Content revision data

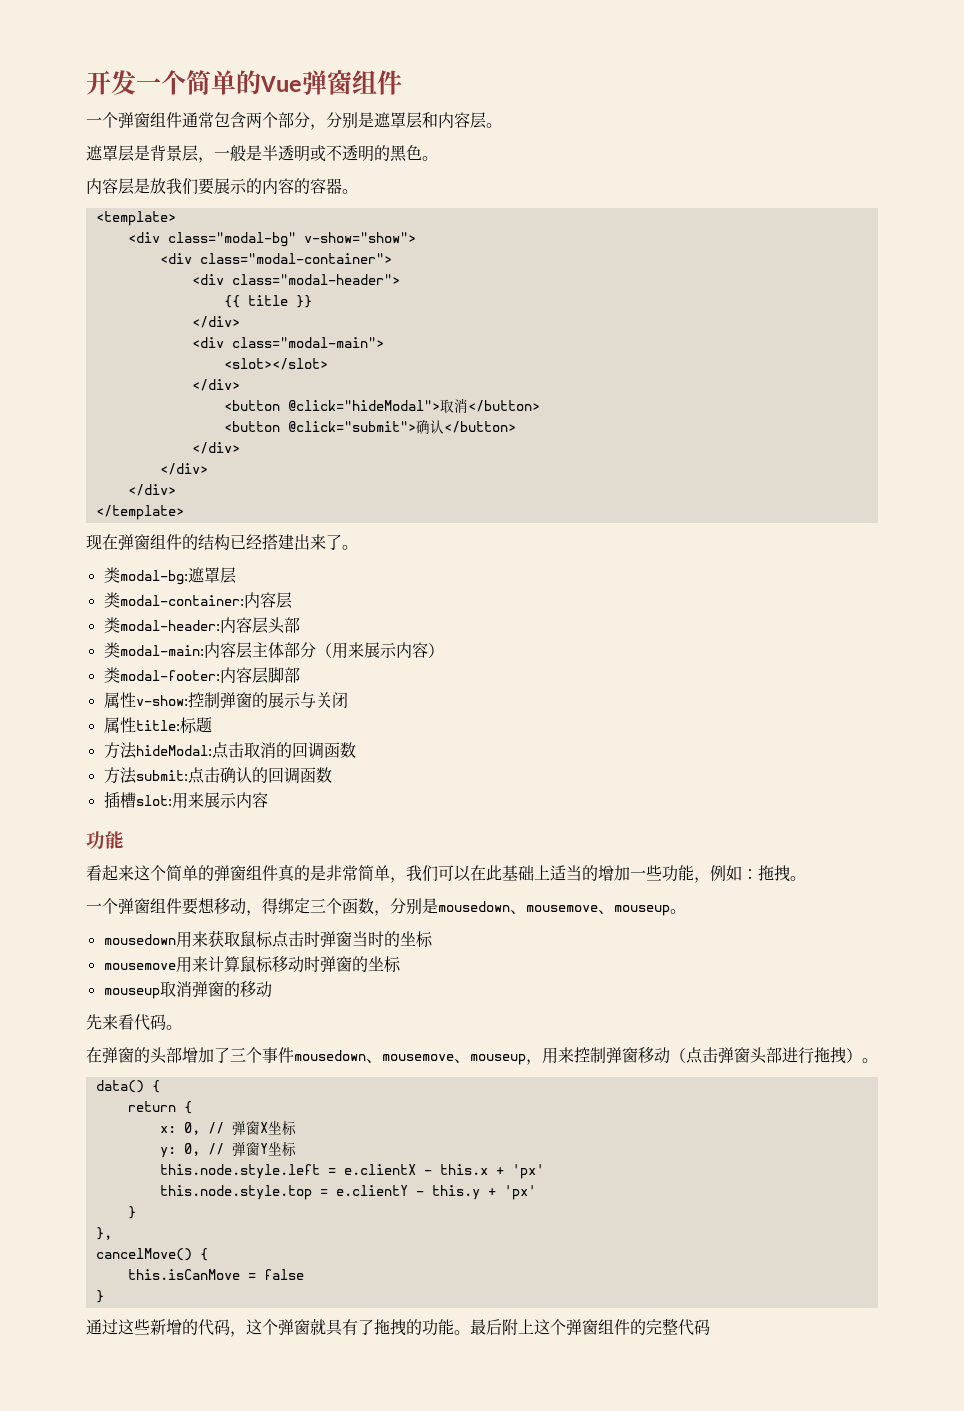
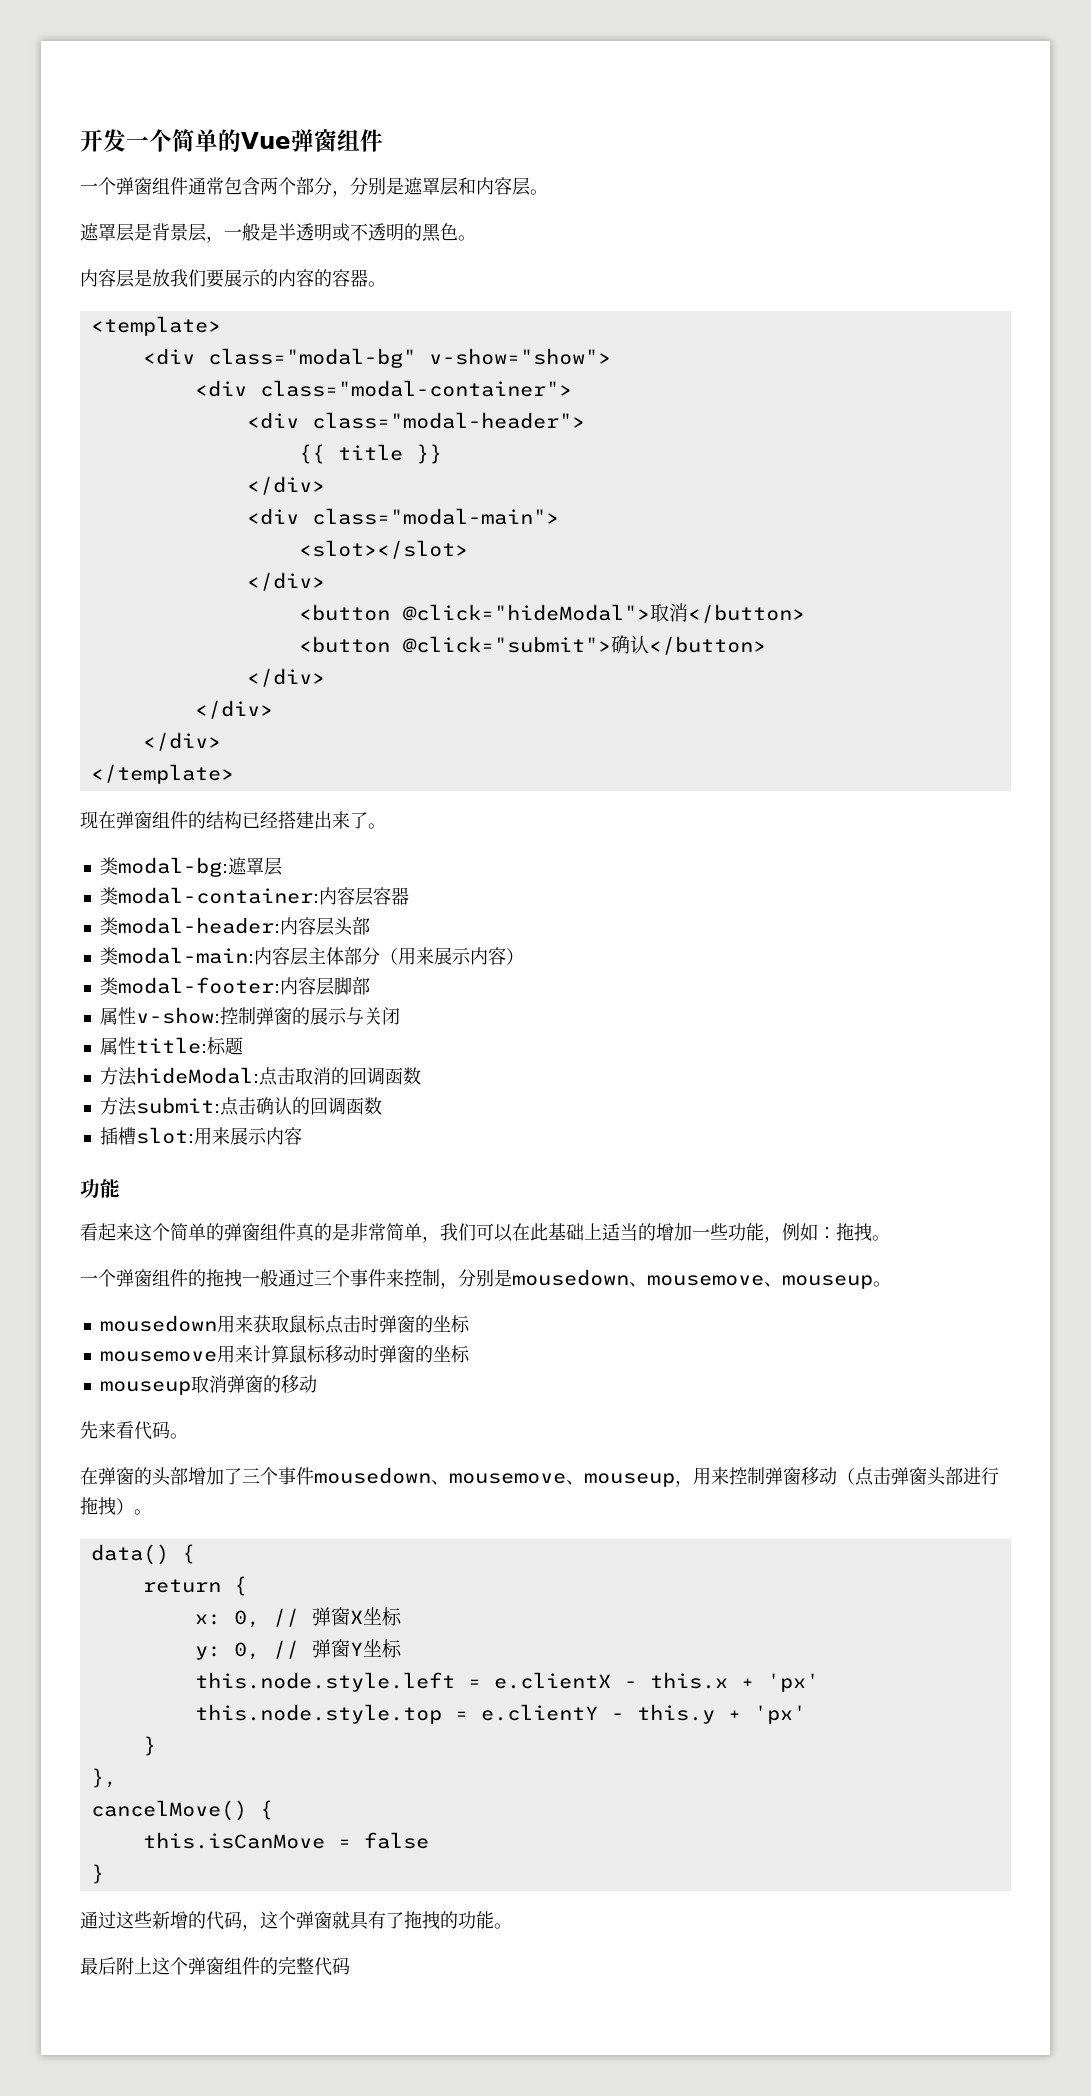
- 类modal-container:内容层
+ 类modal-container:内容层容器
- 一个弹窗组件要想移动，得绑定三个函数，分别是mousedown、mousemove、mouseup。
+ 一个弹窗组件的拖拽一般通过三个事件来控制，分别是mousedown、mousemove、mouseup。
- mousedown用来获取鼠标点击时弹窗当时的坐标
+ mousedown用来获取鼠标点击时弹窗的坐标
- 通过这些新增的代码，这个弹窗就具有了拖拽的功能。最后附上这个弹窗组件的完整代码
+ 通过这些新增的代码，这个弹窗就具有了拖拽的功能。
+ 最后附上这个弹窗组件的完整代码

Work to be completed: An exact copy of all the lines above is required, with the pictures removed.

Answer for the task:
- 类modal-container:内容层
+ 类modal-container:内容层容器
- 一个弹窗组件要想移动，得绑定三个函数，分别是mousedown、mousemove、mouseup。
+ 一个弹窗组件的拖拽一般通过三个事件来控制，分别是mousedown、mousemove、mouseup。
- mousedown用来获取鼠标点击时弹窗当时的坐标
+ mousedown用来获取鼠标点击时弹窗的坐标
- 通过这些新增的代码，这个弹窗就具有了拖拽的功能。最后附上这个弹窗组件的完整代码
+ 通过这些新增的代码，这个弹窗就具有了拖拽的功能。
+ 最后附上这个弹窗组件的完整代码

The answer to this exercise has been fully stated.